Nate searches his house for boxes, and finds ~N~ boxes of varying heights and widths. Conveniently, each box ~i~ has a square base of width ~W_i~ and a height of ~H_i~. A box ~i~ can be put into box ~j~ if and only if ~W_i < W_j~ and ~H_i < H_j~. Also, from opening one box, there must be at most 1 other box immediately visible. In other words, he cannot have two boxes ~i~ and ~j~ both in a box ~k~ when ~i~ does not contain ~j~ and ~j~ does not contain ~i~. While smirking to himself, Nate thinks, "Heheheh… People are going to be mad when they open so many boxes only to find the last box contains nothing…" While admiring his own genius, he comes up with a more evil scheme – to maximize the average number of boxes a person has to open for each giant box. In other words, he wants to find how to store all the boxes in other boxes such that the number of boxes visible from an outsider's point of view is minimal (minimize the number of boxes not contained in another box). As Nate finds this to be a tedious task, he seeks the help of a computer programmer – you.

Input Specification

The first line will contain an integer ~N~, the number of boxes Nate has.

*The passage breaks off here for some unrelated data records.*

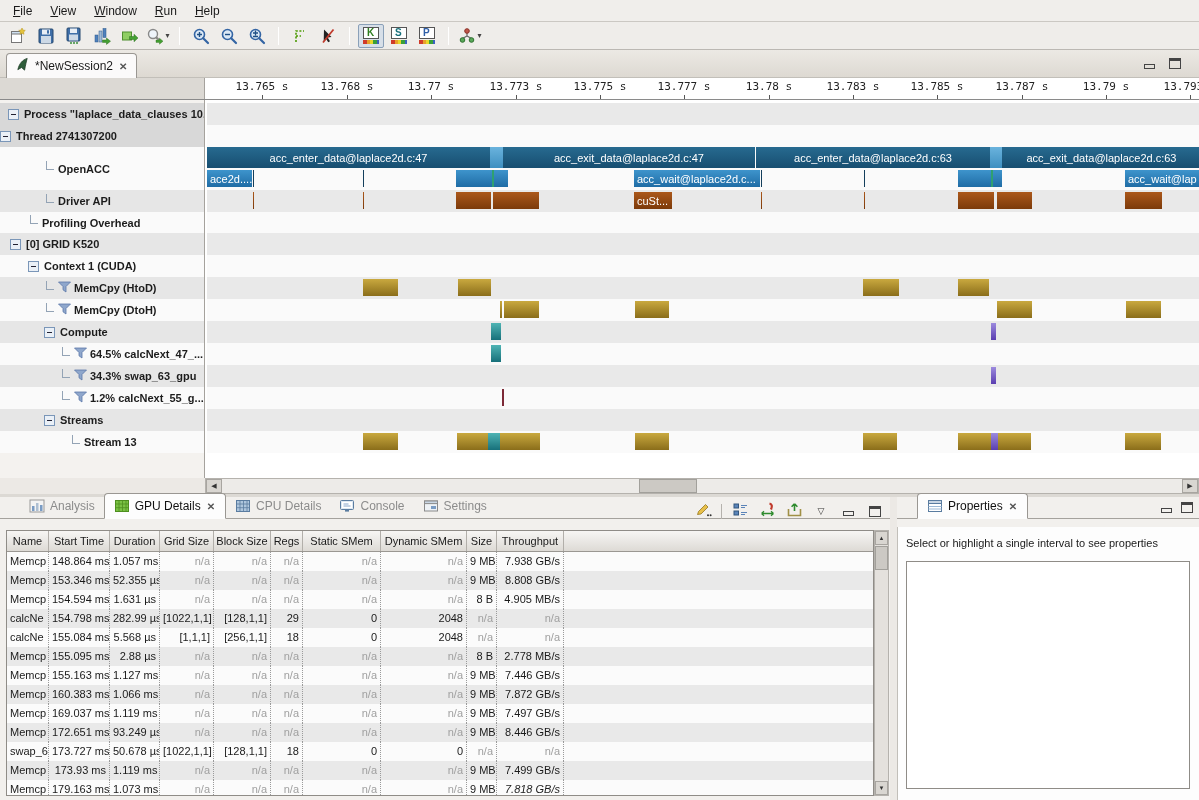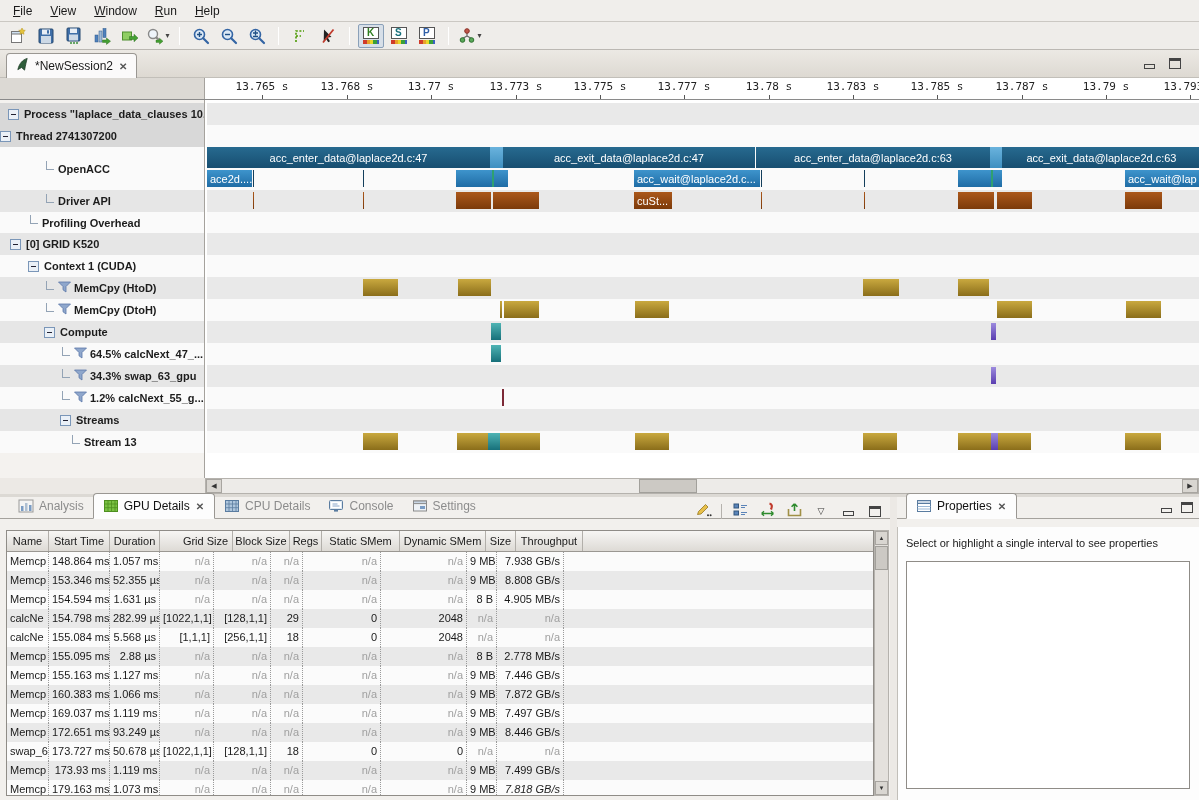--- a/index.html
+++ b/index.html
@@ -374,7 +374,7 @@
             </svg></span>
           <span class="tlabel">1.2% calcNext_55_g...</span>
         </div>
-        <div class="trow" style="top: 309px; height: 22px; background: rgb(230, 230, 230); padding-left: 60px;">
+        <div class="trow" style="top: 309px; height: 22px; background: rgb(230, 230, 230); padding-left: 44px;">
           <span class="tgl"></span>
           <span class="tlabel">Streams</span>
         </div>

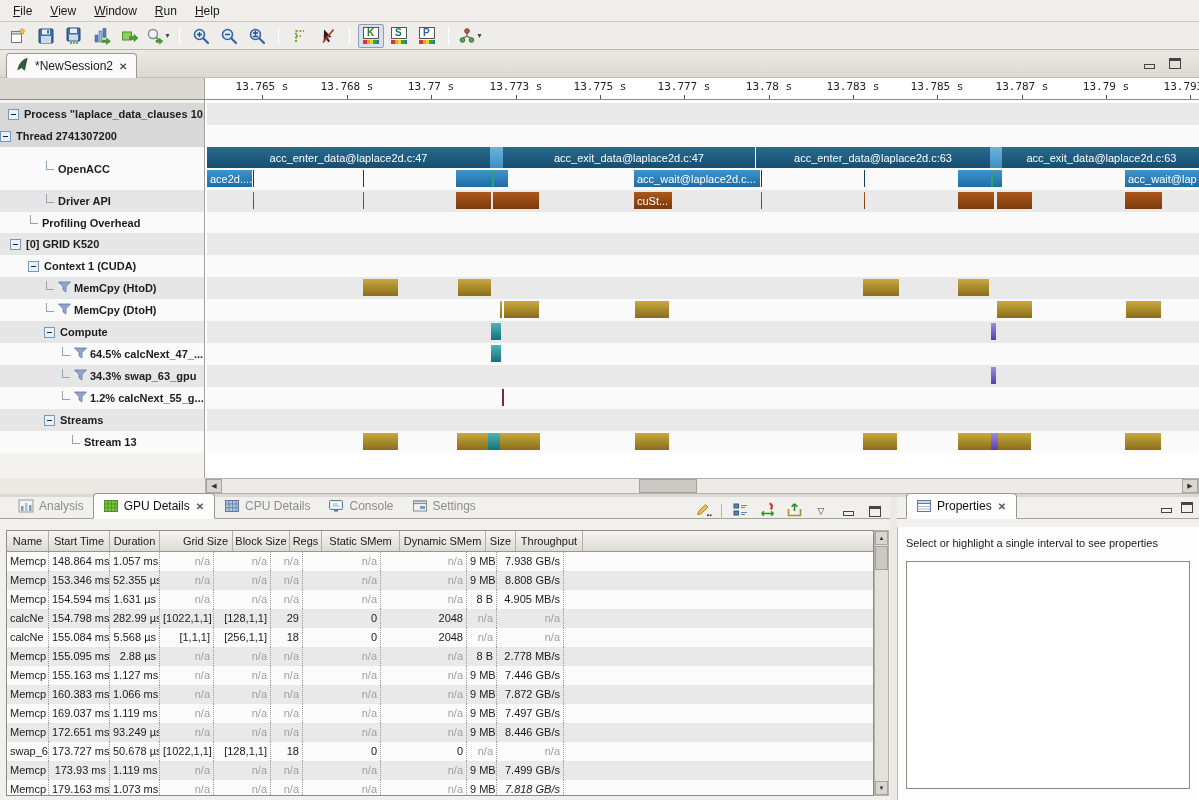--- a/index.html
+++ b/index.html
@@ -81,7 +81,7 @@
   
   #bl-panel { position:absolute; left:0; top:497px; width:890px; height:303px; background:#f2f0ed; }
   #br-panel { position:absolute; left:897px; top:497px; width:302px; height:303px; background:#f2f0ed; }
-  .vtabs { position:relative; height:22px; border-bottom:1px solid #a5a29d; display:flex; align-items:flex-end; padding-left:9px;text-align:right; }
+  .vtabs { position:relative; height:22px; border-bottom:1px solid #a5a29d; display:flex; align-items:flex-end; padding-left:20px;text-align:right; }
   .vtab { height:26px; display:flex; align-items:center; gap:5px; padding:0 9px; color:#8c8c8c; margin-bottom:-1px; }
   .vtab.active { background:#fdfdfd; border:1px solid #9a9792; border-bottom:1px solid #fdfdfd; border-radius:4px 4px 0 0; color:#111; }
   .vtab .ticon { display:flex; }

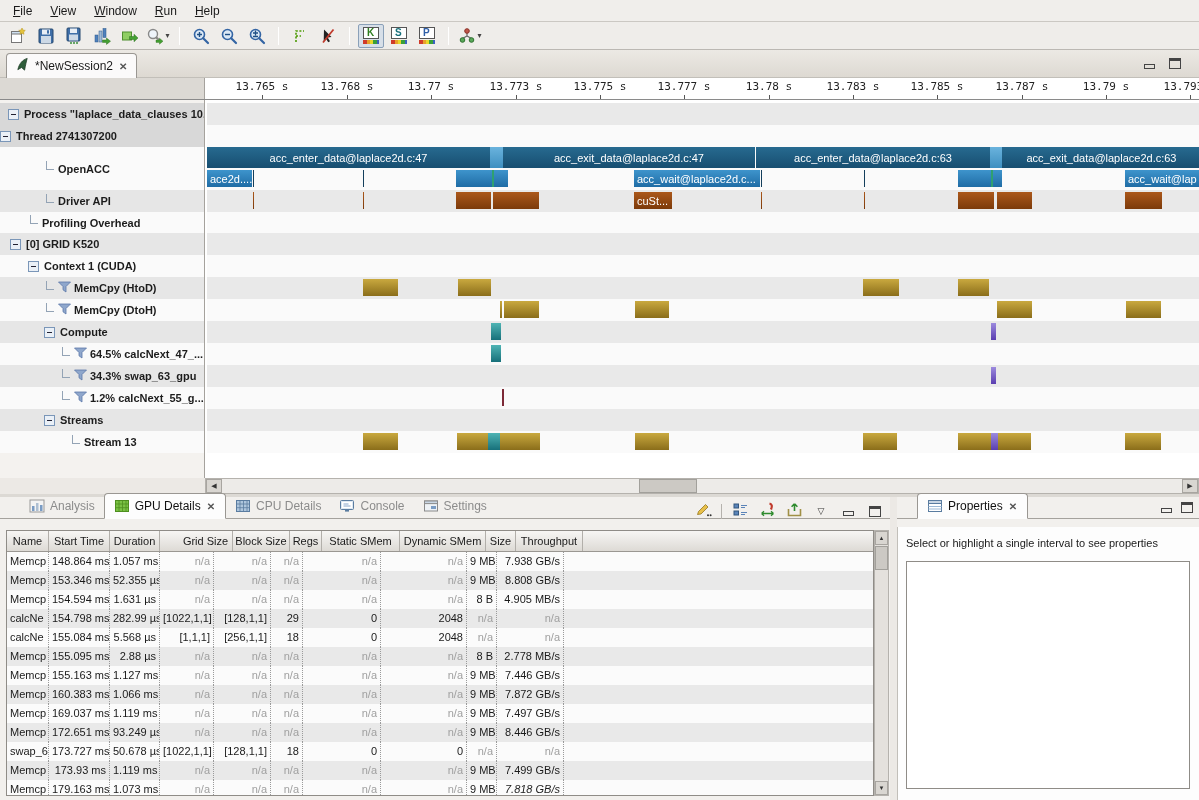--- a/index.html
+++ b/index.html
@@ -571,7 +571,7 @@
           <div class="th" style="width: 42px;">Name</div>
           <div class="th" style="width: 61px;">Start Time</div>
           <div class="th" style="width: 50px;">Duration</div>
-          <div class="th" style="width: 54px; margin-left: 19px;">Grid Size</div>
+          <div class="th" style="width: 54px;">Grid Size</div>
           <div class="th" style="width: 57px;">Block Size</div>
           <div class="th" style="width: 32px;">Regs</div>
           <div class="th" style="width: 78px;">Static SMem</div>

The following two lines will each contain ~N~ integers ~W_1, \dots, W_N~ and ~H_1, \dots, H_N~ respectively.

Output Specification

The output should contain one line with one integer, the minimum number of boxes that are not put into another box, while following the other conditions Nate has set.

Constraints

For all subtasks:

~0 \le W_i, H_i \le 2^{31}-1~

Subtask 1 [26%]

~1 \le N \le 2\,000~.

Subtask 2 [33%]

~1 \le N \le 100\,000~

Subtask 3 [41%]

~1 \le N \le 1\,000\,000~

Subtask 4 [0%]

Sample test cases.

Sample Input

6
10 20 10 40 23 53
20 30 10 30 43 31

Sample Output

2

Explanation for Sample Output

Put box 1 in 4 in 6, box 3 in 2 in 5, then only boxes 5 and 6 are visible (not contained in another box).